MATERIAL PROVIDED section start

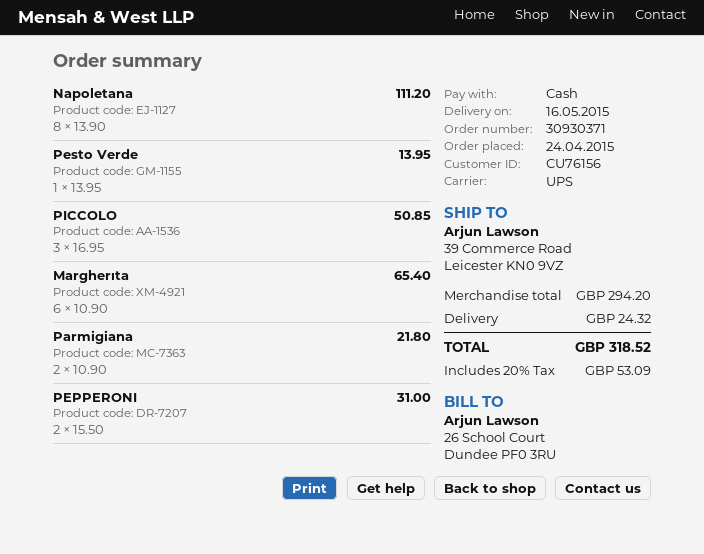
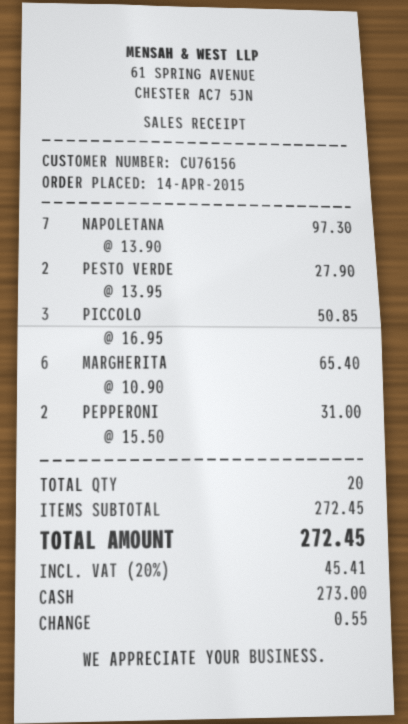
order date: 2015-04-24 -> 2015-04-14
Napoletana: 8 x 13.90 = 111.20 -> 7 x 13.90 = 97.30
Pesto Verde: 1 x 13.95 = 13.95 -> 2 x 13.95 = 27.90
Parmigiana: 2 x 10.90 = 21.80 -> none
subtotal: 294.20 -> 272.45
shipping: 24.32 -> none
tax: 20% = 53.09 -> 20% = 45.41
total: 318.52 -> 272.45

MATERIAL PROVIDED section end
MATERIAL PROVIDED section start

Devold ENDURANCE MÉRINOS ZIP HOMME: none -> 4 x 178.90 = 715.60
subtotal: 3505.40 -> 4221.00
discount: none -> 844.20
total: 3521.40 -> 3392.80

MATERIAL PROVIDED section end

> TASK STATEMENT:
Give back exactly the lines of the listing above that run from the line with "order date: 2015-04-24 -> 2015-04-14" to the line with "total: 318.52 -> 272.45", inclusive.

> REPLY:
order date: 2015-04-24 -> 2015-04-14
Napoletana: 8 x 13.90 = 111.20 -> 7 x 13.90 = 97.30
Pesto Verde: 1 x 13.95 = 13.95 -> 2 x 13.95 = 27.90
Parmigiana: 2 x 10.90 = 21.80 -> none
subtotal: 294.20 -> 272.45
shipping: 24.32 -> none
tax: 20% = 53.09 -> 20% = 45.41
total: 318.52 -> 272.45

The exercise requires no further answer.